Nuevos indicios de irregularidades en el INABIE reavivan los cuestionamientos sobre sus procesos de licitación.

Redacción.-Tras las presuntas irregularidades en licitaciones del Instituto Nacional de Bienestar Estudiantil (INABIE), para la adquisición de utilerias escolares que ahora involucra a 10 nuevas empresas, la Dirección General de Contrataciones Públicas, recomendó a la Contraloría retener pagos a suplidores de esa institución.

El pasado 7 de abril, El Informe reveló anomalías en procesos de contratación de esa institución: empresas vinculadas que ganaron en los tres renglones, direcciones fantasmas y uniformes importados, pese a exigirse producción nacional.

La inacción del Ministerio Público frente a esta denuncia de hace casi dos meses es lo que cuestionan legisladores de la oposición.

Al seguirle la pista a los patrones irregulares encontrados en abril, el programa de investigación reveló más empresas relacionadas entre sí y otras en que los dueños brillan por su ausencia, dado que los que
aparecen en los registros como propietarios, al ser consultados reniegan de ella

Mediante un comunicado, la dirección de contrataciones públicas, recordó este martes que, tras detectar indicios de irregularidades, en el mes de abril instruyó una investigación de oficio a los fines de verificar la legalidad de las distintas etapas de los procedimientos de Licitación Pública Nacional del INABIE.

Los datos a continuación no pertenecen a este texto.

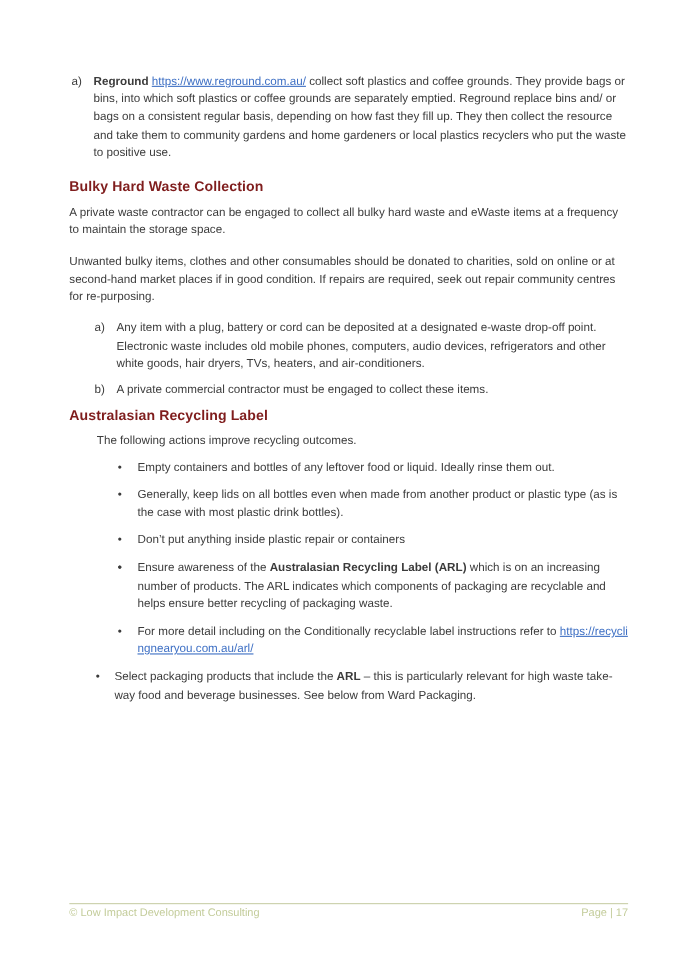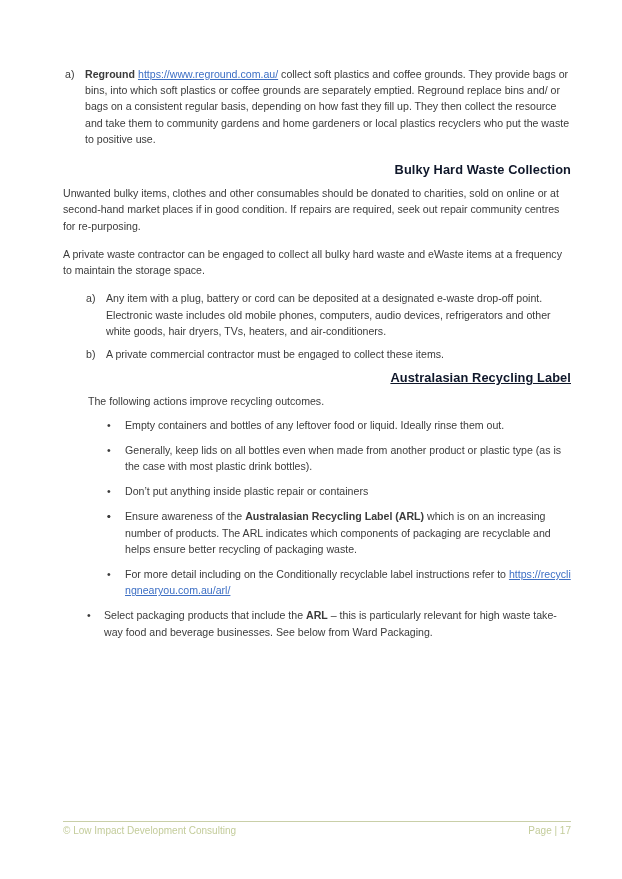"Bulky Hard Waste Collection" .h-green { color: #0f172a -> #7f1d1d; text-align: right -> none }
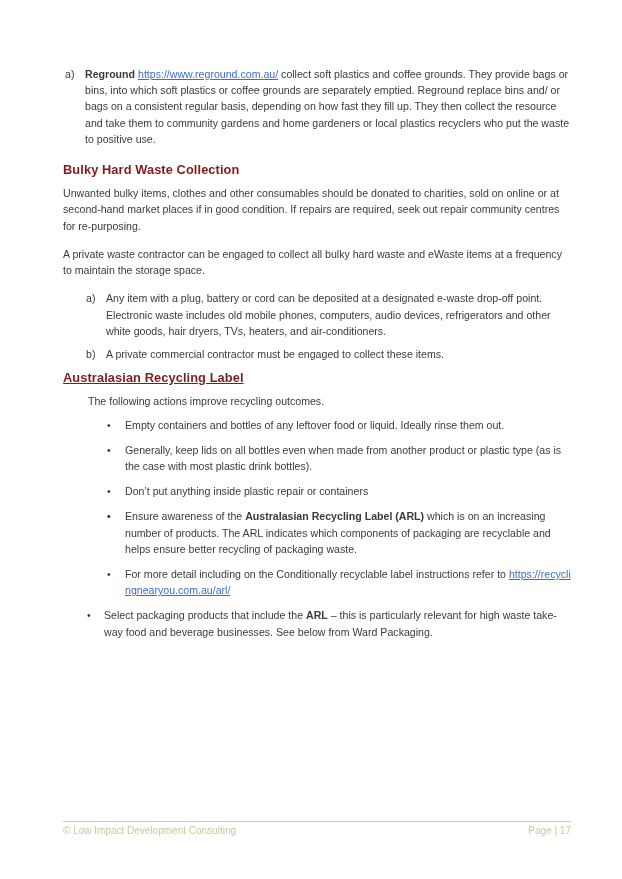"Unwanted bulky items, clothes and" p.body { order: before "A private waste contractor can" -> after "A private waste contractor can" }
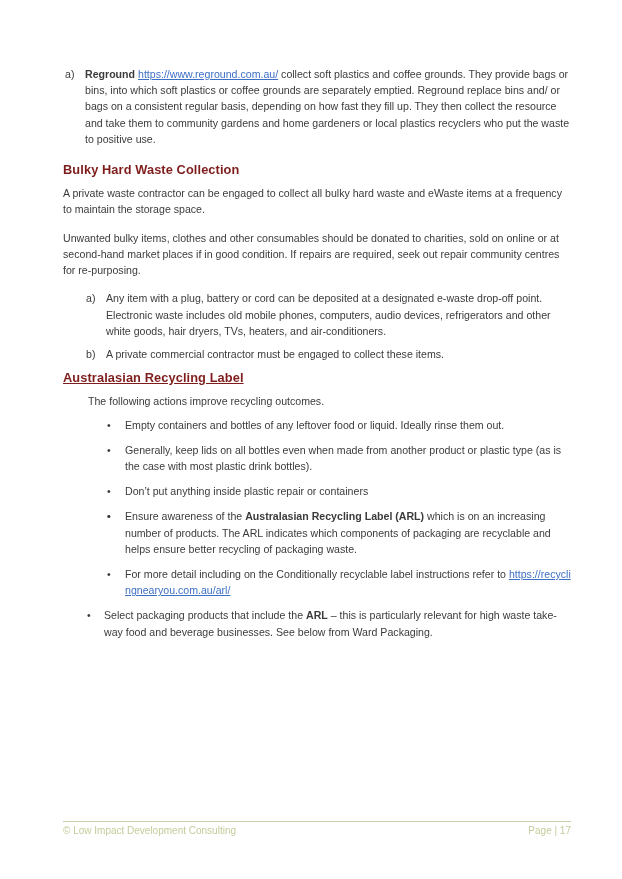"Australasian Recycling Label" .h-sp-3 { text-decoration: underline -> none }
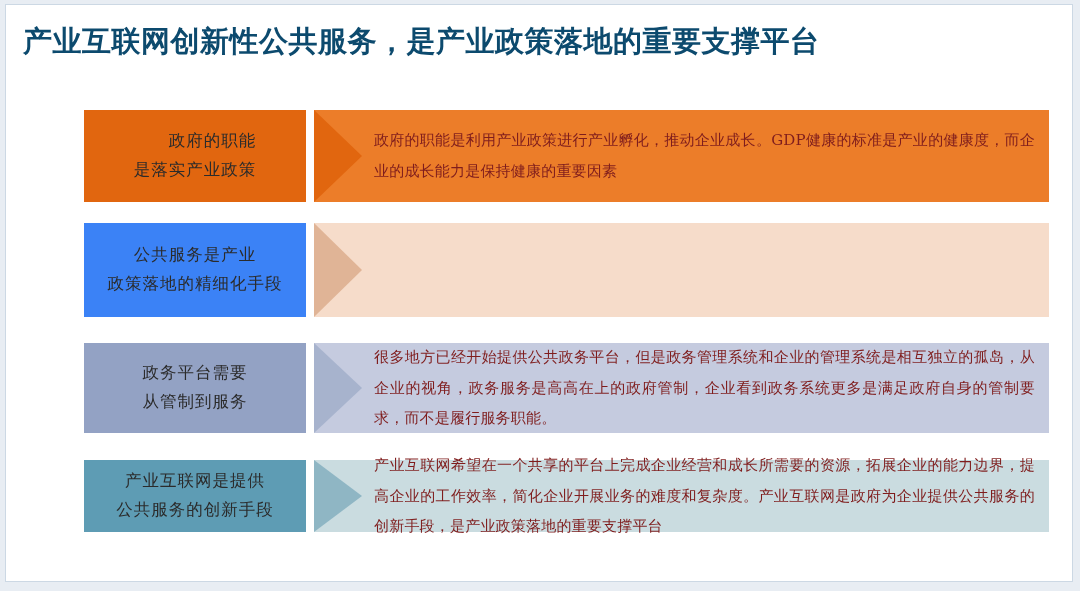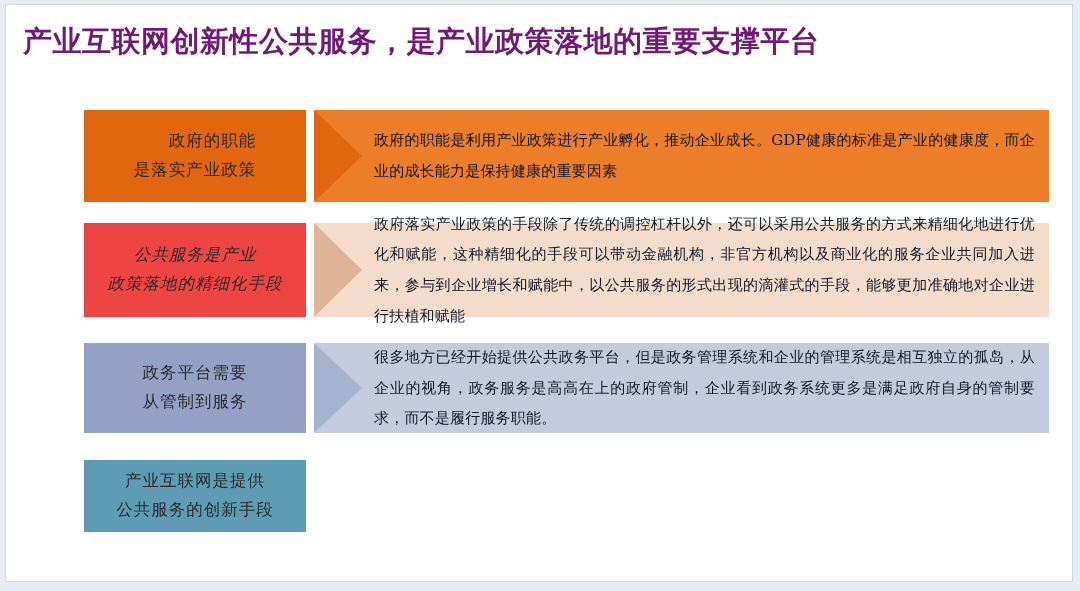"产业互联网创新性公共服务，是产业政策落地的重要支撑平台" div.slide-title { color: #701a75 -> #0c4a6e }
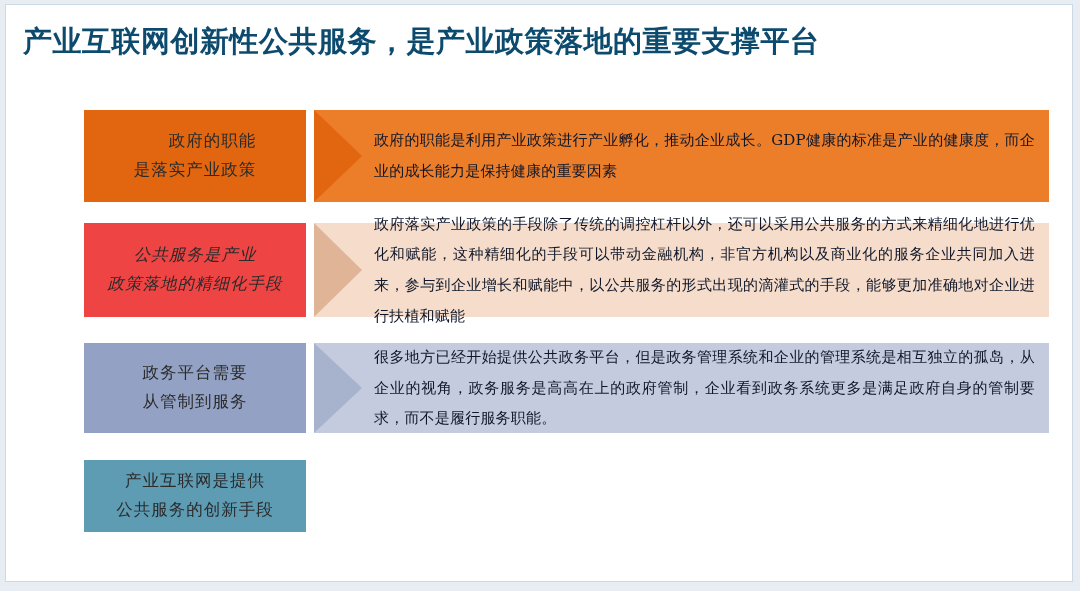"政府的职能是利用产业政策进行产业孵化，推动企业成长。GDP健康的标准是产业的健康" .row-text-inner { color: #0f172a -> #7f1d1d }
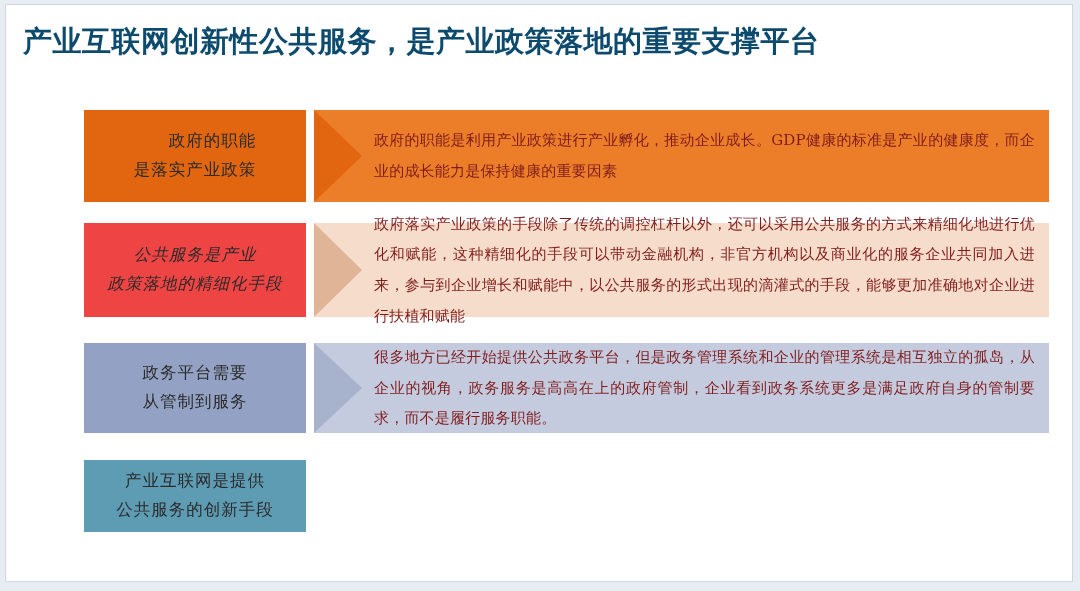"政府落实产业政策的手段除了传统的调控杠杆以外，还可以采用公共服务的方式来精细化地" div.row-text { html: <div> <div>政府落实产业政策的手段除了传统的调控杠杆以外，还可以采用公共服务的方式来精细化地进行优化和赋能，这种精细化的手段可以带动金融机构，非官方机构以及商业化的服务企业共同加入进来，参与到企业增长和赋能中，以公共服务的形式出现的滴灌式的手段，能够更加准确地对企业进行扶植和赋能</div> </div> -> none }
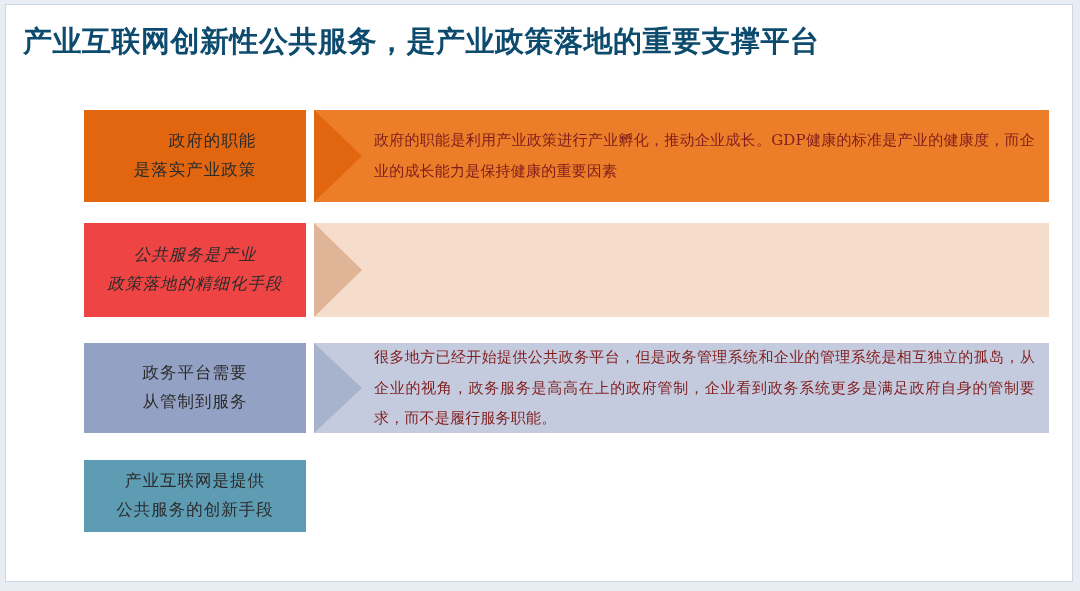"公共服务是产业" div.row-label { background: #ef4444 -> #3b82f6; font-style: italic -> none }
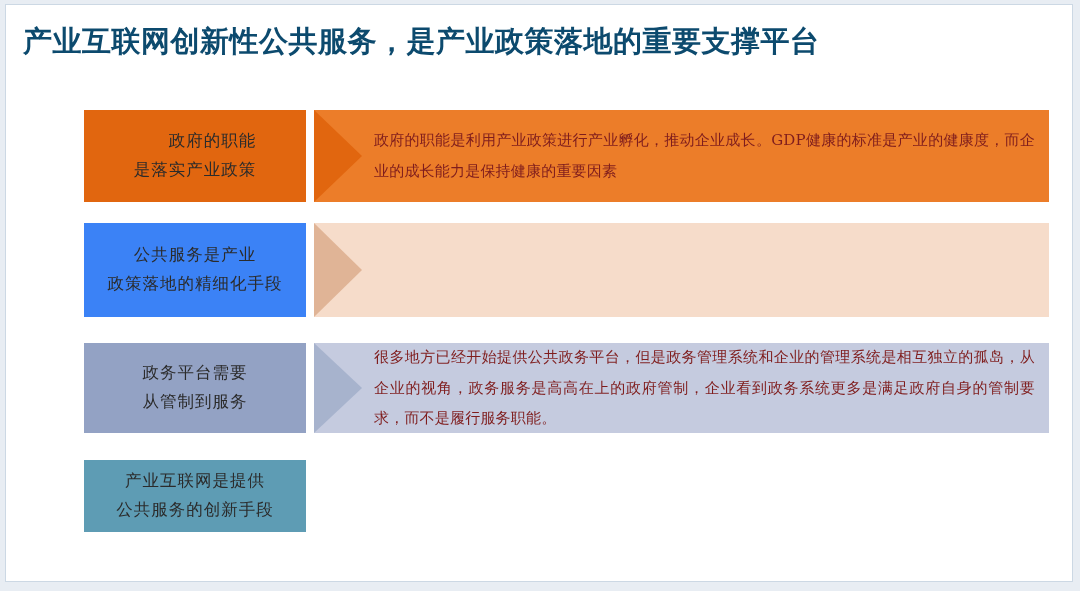"产业互联网希望在一个共享的平台上完成企业经营和成长所需要的资源，拓展企业的能力边" div.row-body { html: none -> <div> <div></div> <div> <div>产业互联网希望在一个共享的平台上完成企业经营和成长所需要的资源，拓展企业的能力边界，提高企业的工作效率，简化企业开展业务的难度和复杂度。产业互联网是政府为企业提供公共服务的创新手段，是产业政策落地的重要支撑平台</div> </div> </div> }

De un total de 10 empresas identificadas en la investigación del Programa El Informe, 6 presentan vínculos entre sí y operan bajo esquemas similares a los detectados en la investigación pasada. Estas seis compañías concentraron 18 adjudicaciones, obteniendo contratos por montos que oscilan entre los 46 y los 54 millones de pesos cada una, lo que representa un total acumulado de más de 300 millones de pesos en recursos públicos. Gráfico

Además de la investigación de oficio en curso de la dirección de contrataciones públicas, este órgano recordó que trabaja con la Unidad Antifraude de la Contraloría para identificar posibles responsabilidades de los actores que participaron en los procesos.